Commit Graph

573 Commits

Author SHA1 Message Date
rmind
ad12c77015 Remove COMPAT_SA / KERN_SA. Welcome to 6.99.3!
Approved by core@.
2012-02-19 21:05:51 +00:00
hannken
2cc7a01f10 Change the vnode locking protocol of VOP_GETATTR() to request at least
a shared lock.  Make all calls outside of file systems respect it.

The calls from file systems need review.

No objections from tech-kern.
2011-10-14 09:23:28 +00:00
christos
ac55ba72e3 return the namemax from the bsd statvfs which is filesystem dependent, not
a random value.
2011-09-27 00:52:55 +00:00
christos
e2bebf7172 * Arrange for interfaces that create new file descriptors to be able to
set close-on-exec on creation (http://udrepper.livejournal.com/20407.html).
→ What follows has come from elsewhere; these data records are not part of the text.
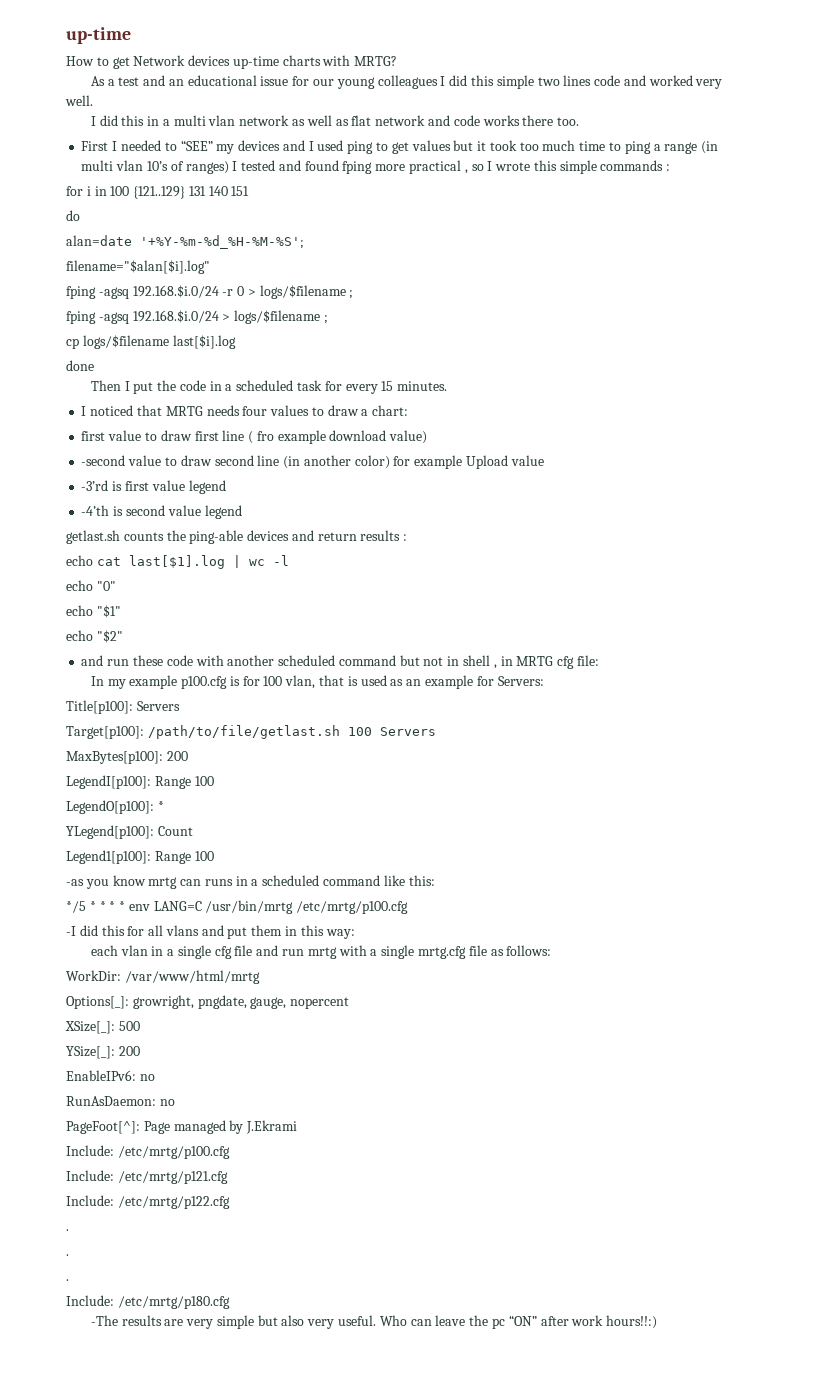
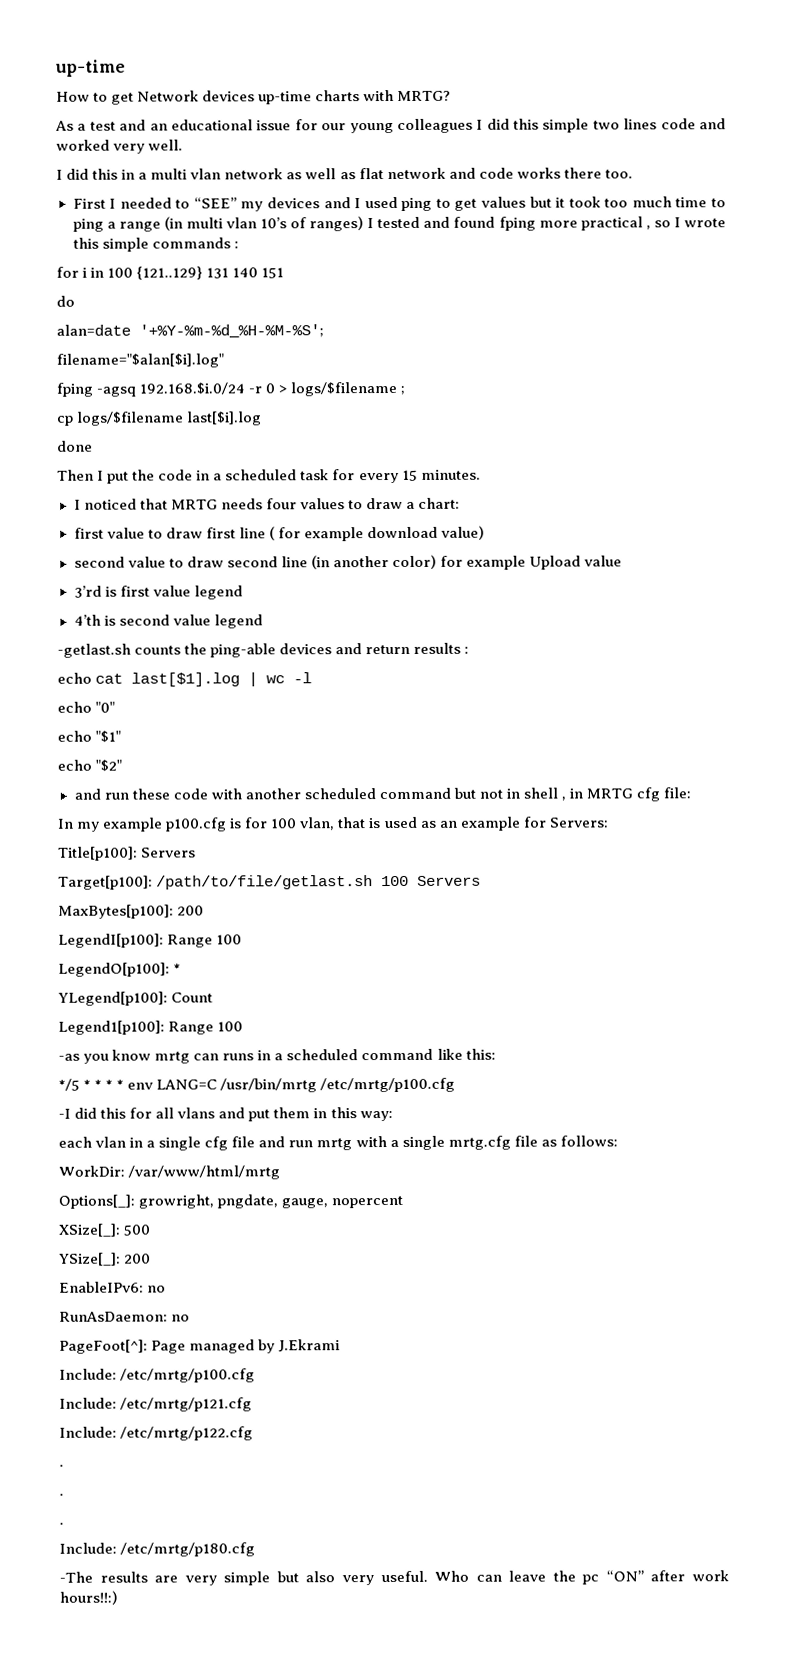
[66,310,328,324] // fping -agsq 192.168.$i.0/24 > logs/$filename ; -> (406, 390) none
[256,431,274,441] fro -> [277,527,301,539] for
[81,455,126,466] -second -> [73,556,125,568] second
[81,480,109,491] -3’rd -> [73,585,102,598] 3’rd
[81,505,110,516] -4’th -> [73,614,101,626] 4’th
[66,530,120,544] getlast.sh -> [57,643,131,658] -getlast.sh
    - Add F_DUPFD_CLOEXEC to fcntl(2).
    - Add MSG_CMSG_CLOEXEC to recvmsg(2) for unix file descriptor passing.
    - Add dup3(2) syscall with a flags argument for O_CLOEXEC, O_NONBLOCK.
    - Add pipe2(2) syscall with a flags argument for O_CLOEXEC, O_NONBLOCK.
    - Add flags SOCK_CLOEXEC, SOCK_NONBLOCK to the socket type parameter
      for socket(2) and socketpair(2).
    - Add new paccept(2) syscall that takes an additional sigset_t to alter
      the sigmask temporarily and a flags argument to set SOCK_CLOEXEC,
      SOCK_NONBLOCK.
    - Add new mode character 'e' to fopen(3) and popen(3) to open pipes
      and file descriptors for close on exec.
    - Add new kqueue1(2) syscall with a new flags argument to open the
      kqueue file descriptor with O_CLOEXEC, O_NONBLOCK.

* Fix the system calls that take socklen_t arguments to actually do so.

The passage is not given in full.